**What the task asks:** When duplicating the records beneath this instruction, omit every picture and keep all else exact.

Start of Extracted data

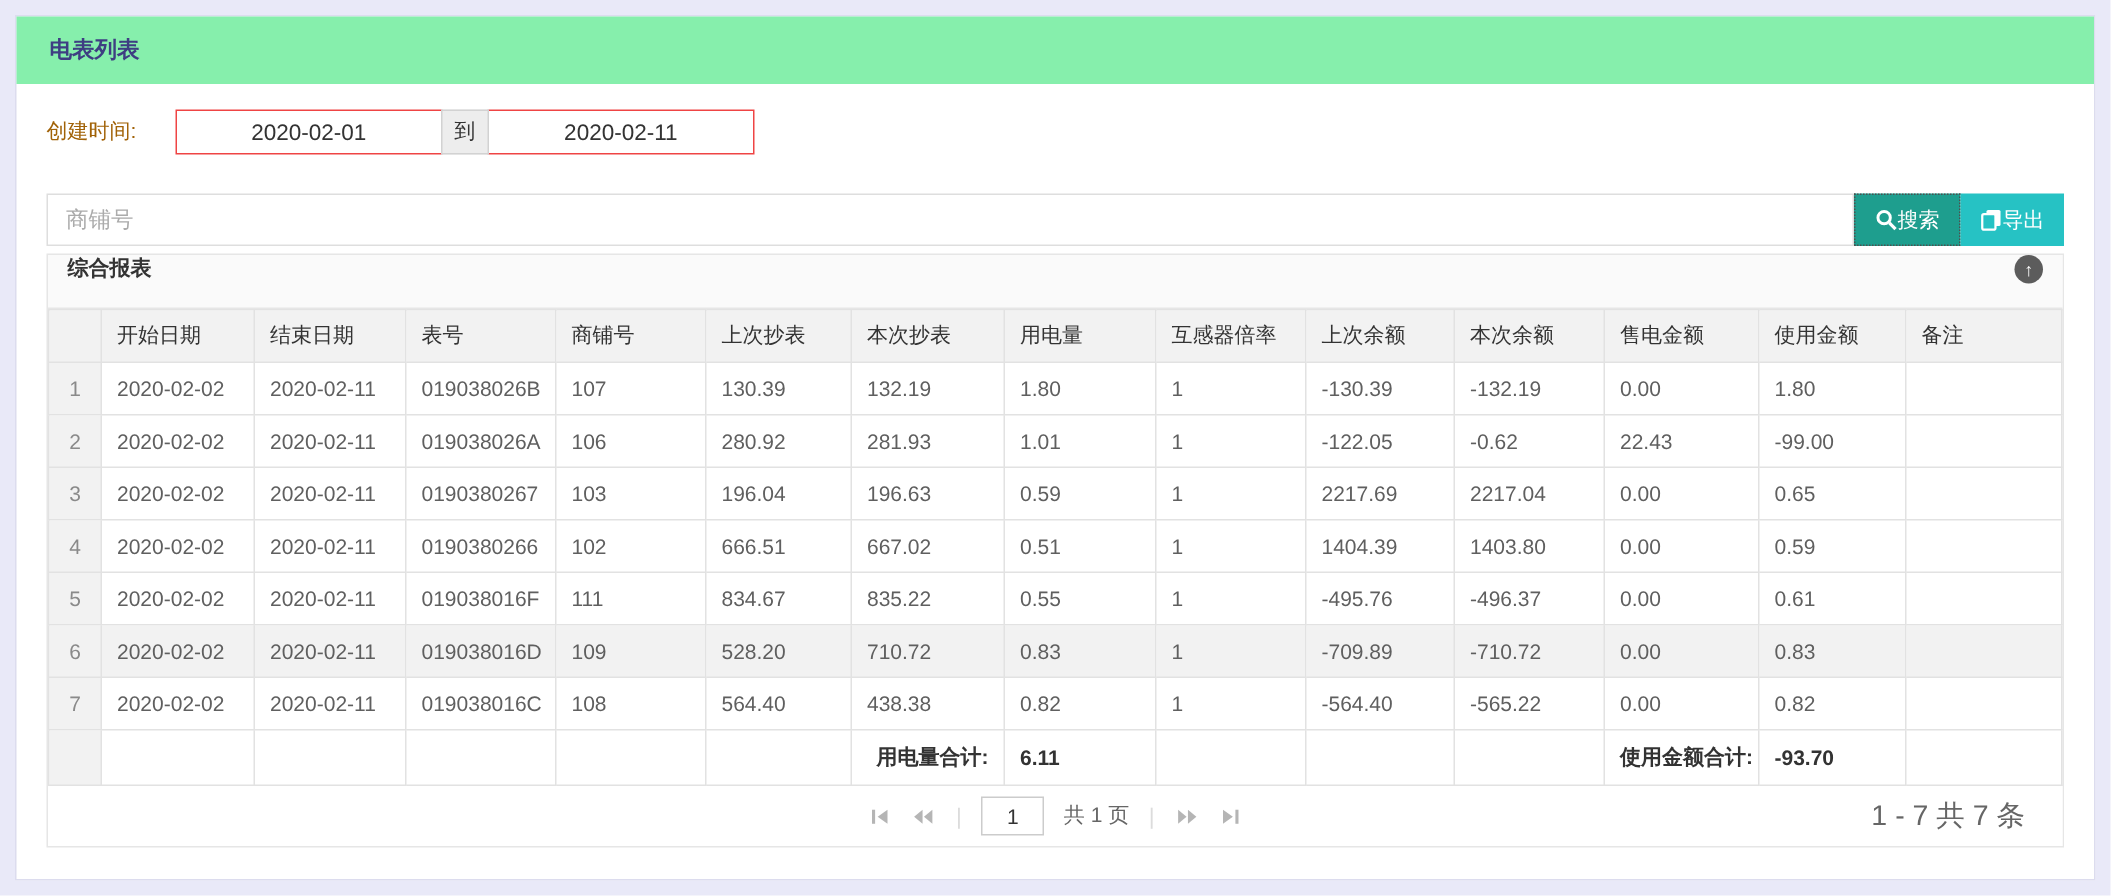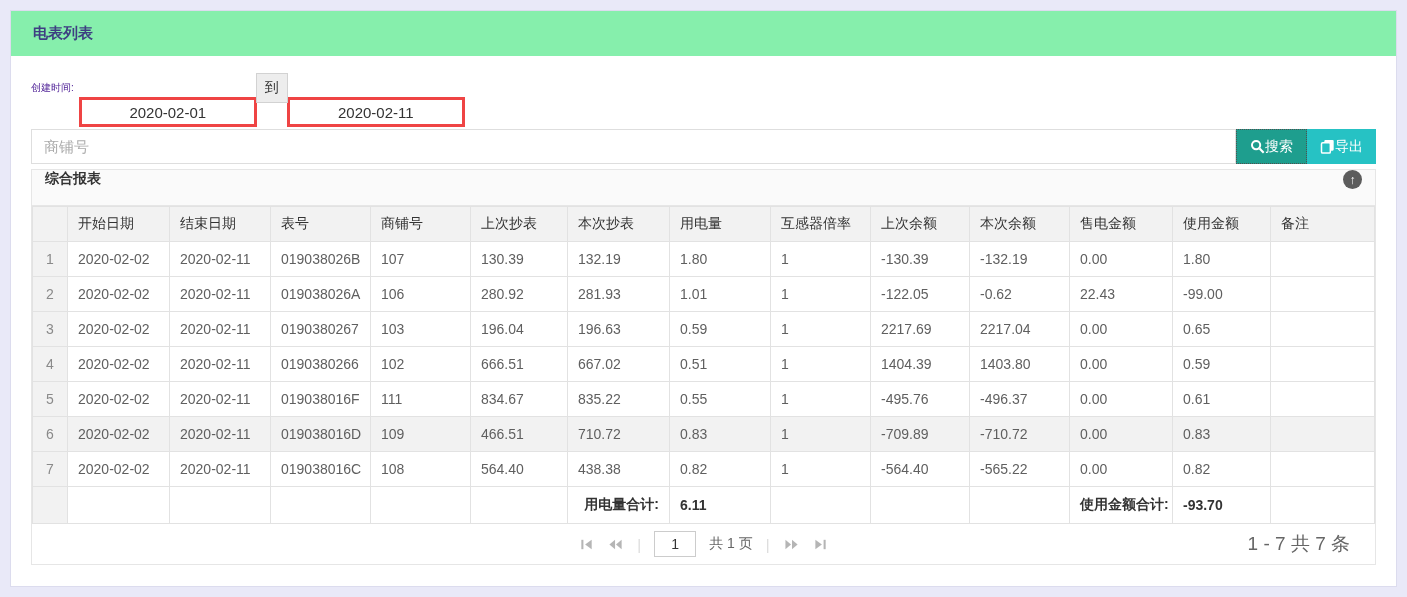--- a/index.html
+++ b/index.html
@@ -15,27 +15,26 @@
     background:#ffffff; border:1px solid #dcdcee;
   }
   .card-header {
     height:45px; background:#86efac; display:flex; align-items:center;
     padding:0 22px; color:#3e3e82; font-weight:bold; font-size:15px;
   }
   .card-body { padding:17px 20px 0 20px; }
 
   
   .filter-row { display:flex; align-items:center; height:30px; margin-bottom:26px; }
-  .filter-label { font-size:10px; color:#4c1d95; margin-right:5px; }
+  .filter-label { font-size:14px; color:#a16207; margin-right:26px; }
   .date-group { display:flex; align-items:stretch; height:30px; }
   .date-input {
-    width:178px; height:30px; border:3px solid #ef4444; background:#fff;
+    width:178px; height:30px; border:1px solid #ef4444; background:#fff;
     text-align:center; font-size:15px; color:#333; outline:none;
     font-family:"Liberation Sans", sans-serif;
-    margin-top:24px;
   }
   .date-sep {
     display:flex; align-items:center; padding:0 8px; background:#ededed;
     border-top:1px solid #d2d2d2; border-bottom:1px solid #d2d2d2;
     font-size:14px; color:#333; margin:0 -1px; position:relative; z-index:1;
     border-left:1px solid #d2d2d2; border-right:1px solid #d2d2d2;
   }
 
   
   .search-row { display:flex; align-items:stretch; height:35px; margin-bottom:5px; }
@@ -257,21 +256,21 @@
               <td>0.00</td>
               <td>0.61</td>
               <td></td>
             </tr>
             <tr class="hl">
               <td class="num">6</td>
               <td>2020-02-02</td>
               <td>2020-02-11</td>
               <td>019038016D</td>
               <td>109</td>
-              <td>466.51</td>
+              <td>528.20</td>
               <td>710.72</td>
               <td>0.83</td>
               <td>1</td>
               <td>-709.89</td>
               <td>-710.72</td>
               <td>0.00</td>
               <td>0.83</td>
               <td></td>
             </tr>
             <tr>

End of Extracted data

**Task result:**
--- a/index.html
+++ b/index.html
@@ -15,27 +15,26 @@
     background:#ffffff; border:1px solid #dcdcee;
   }
   .card-header {
     height:45px; background:#86efac; display:flex; align-items:center;
     padding:0 22px; color:#3e3e82; font-weight:bold; font-size:15px;
   }
   .card-body { padding:17px 20px 0 20px; }
 
   
   .filter-row { display:flex; align-items:center; height:30px; margin-bottom:26px; }
-  .filter-label { font-size:10px; color:#4c1d95; margin-right:5px; }
+  .filter-label { font-size:14px; color:#a16207; margin-right:26px; }
   .date-group { display:flex; align-items:stretch; height:30px; }
   .date-input {
-    width:178px; height:30px; border:3px solid #ef4444; background:#fff;
+    width:178px; height:30px; border:1px solid #ef4444; background:#fff;
     text-align:center; font-size:15px; color:#333; outline:none;
     font-family:"Liberation Sans", sans-serif;
-    margin-top:24px;
   }
   .date-sep {
     display:flex; align-items:center; padding:0 8px; background:#ededed;
     border-top:1px solid #d2d2d2; border-bottom:1px solid #d2d2d2;
     font-size:14px; color:#333; margin:0 -1px; position:relative; z-index:1;
     border-left:1px solid #d2d2d2; border-right:1px solid #d2d2d2;
   }
 
   
   .search-row { display:flex; align-items:stretch; height:35px; margin-bottom:5px; }
@@ -257,21 +256,21 @@
               <td>0.00</td>
               <td>0.61</td>
               <td></td>
             </tr>
             <tr class="hl">
               <td class="num">6</td>
               <td>2020-02-02</td>
               <td>2020-02-11</td>
               <td>019038016D</td>
               <td>109</td>
-              <td>466.51</td>
+              <td>528.20</td>
               <td>710.72</td>
               <td>0.83</td>
               <td>1</td>
               <td>-709.89</td>
               <td>-710.72</td>
               <td>0.00</td>
               <td>0.83</td>
               <td></td>
             </tr>
             <tr>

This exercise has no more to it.